▸ **Material for this task**
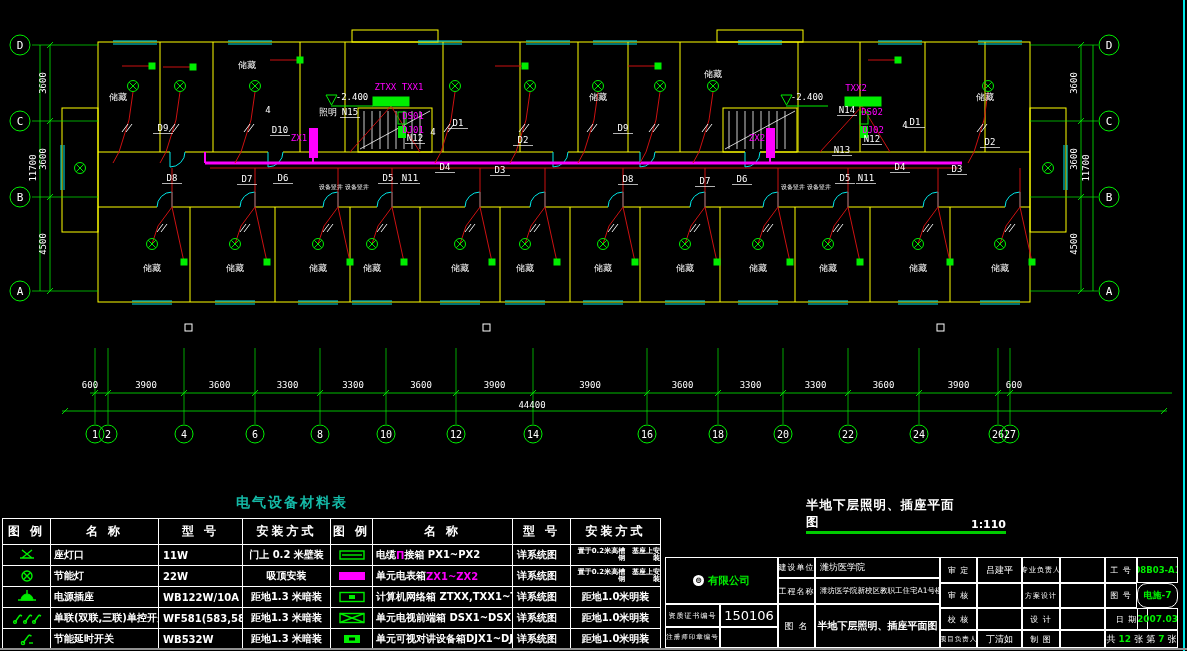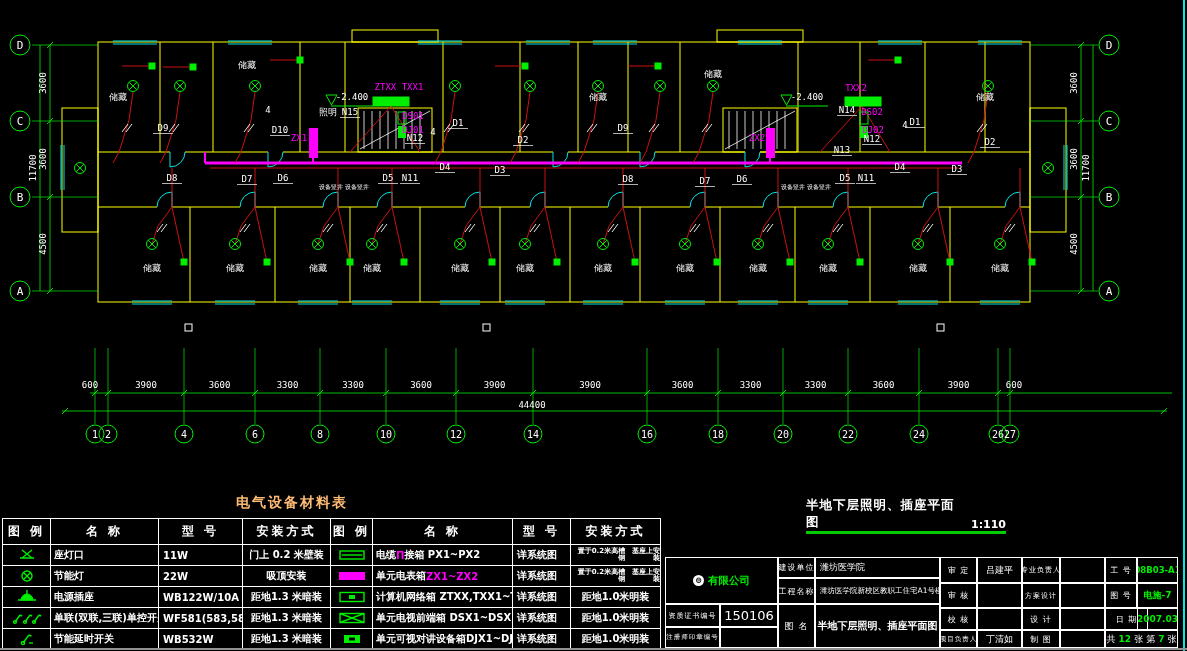--- a/index.html
+++ b/index.html
@@ -20,7 +20,7 @@
   .mt-install{font-weight:bold;font-size:10px;}
   .mt-install-sm{font-size:7px;line-height:7.5px;text-align:right;white-space:normal;font-weight:bold;}
   .seg-m{color:#ff00ff;}
-  #materials-title{position:absolute;left:236px;top:494px;color:#fdba74;font-size:14px;
+  #materials-title{position:absolute;left:236px;top:494px;color:#14b8a6;font-size:14px;
     font-weight:bold;letter-spacing:2px;}
   
   #drawing-title-bar{position:absolute;left:806px;top:512px;width:200px;height:19px;

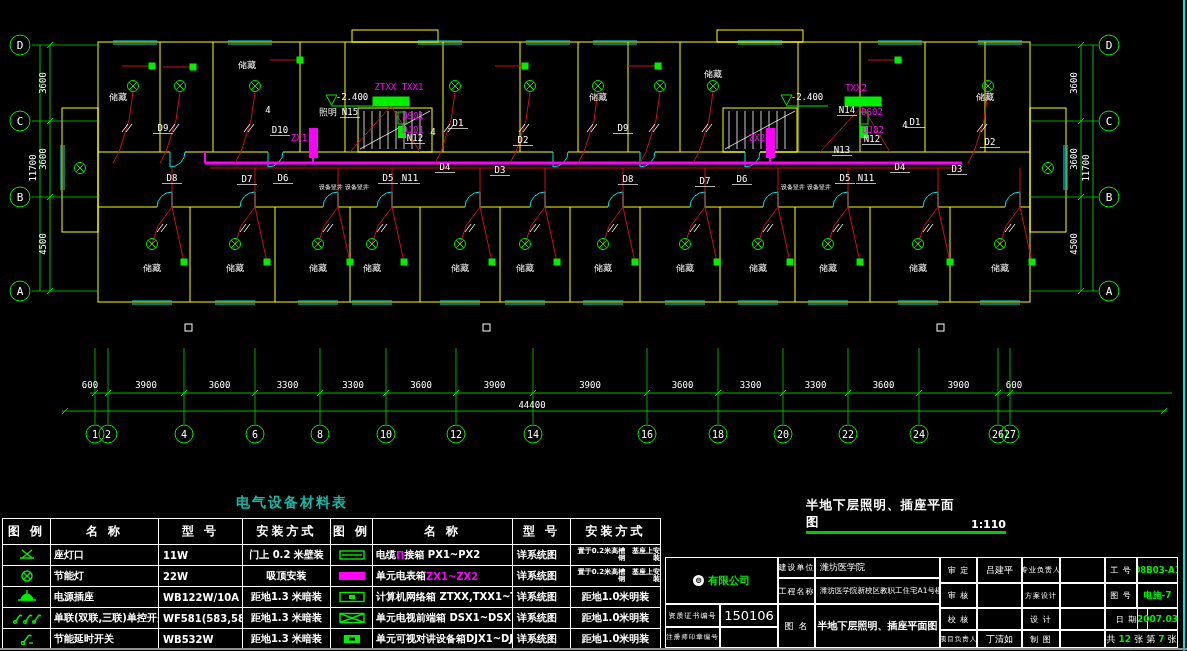--- a/index.html
+++ b/index.html
@@ -802,7 +802,7 @@
     <div class="tb tb-lab" style="left:357px;top:26px;width:38px;height:25px;font-size:7px;">方案设计</div>
     <div class="tb" style="left:395px;top:26px;width:45px;height:25px;"></div>
     <div class="tb tb-lab" style="left:440px;top:26px;width:32px;height:25px;">图 号</div>
-    <div class="tb tb-green" style="left:472px;top:26px;width:41px;height:25px;font-size:9px;">电施-7</div>
+    <div class="tb tb-green" style="left:472px;top:26px;width:41px;height:25px;font-size:9px;border-radius:10px;">电施-7</div>
 
     <div class="tb tb-lab" style="left:275px;top:51px;width:37px;height:22px;">校 核</div>
     <div class="tb" style="left:312px;top:51px;width:45px;height:22px;"></div>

▸ **Activity**
The required output is each line above restated verbatim, with all images omitted.

▸ **Reply**
--- a/index.html
+++ b/index.html
@@ -20,7 +20,7 @@
   .mt-install{font-weight:bold;font-size:10px;}
   .mt-install-sm{font-size:7px;line-height:7.5px;text-align:right;white-space:normal;font-weight:bold;}
   .seg-m{color:#ff00ff;}
-  #materials-title{position:absolute;left:236px;top:494px;color:#fdba74;font-size:14px;
+  #materials-title{position:absolute;left:236px;top:494px;color:#14b8a6;font-size:14px;
     font-weight:bold;letter-spacing:2px;}
   
   #drawing-title-bar{position:absolute;left:806px;top:512px;width:200px;height:19px;

--- a/index.html
+++ b/index.html
@@ -802,7 +802,7 @@
     <div class="tb tb-lab" style="left:357px;top:26px;width:38px;height:25px;font-size:7px;">方案设计</div>
     <div class="tb" style="left:395px;top:26px;width:45px;height:25px;"></div>
     <div class="tb tb-lab" style="left:440px;top:26px;width:32px;height:25px;">图 号</div>
-    <div class="tb tb-green" style="left:472px;top:26px;width:41px;height:25px;font-size:9px;">电施-7</div>
+    <div class="tb tb-green" style="left:472px;top:26px;width:41px;height:25px;font-size:9px;border-radius:10px;">电施-7</div>
 
     <div class="tb tb-lab" style="left:275px;top:51px;width:37px;height:22px;">校 核</div>
     <div class="tb" style="left:312px;top:51px;width:45px;height:22px;"></div>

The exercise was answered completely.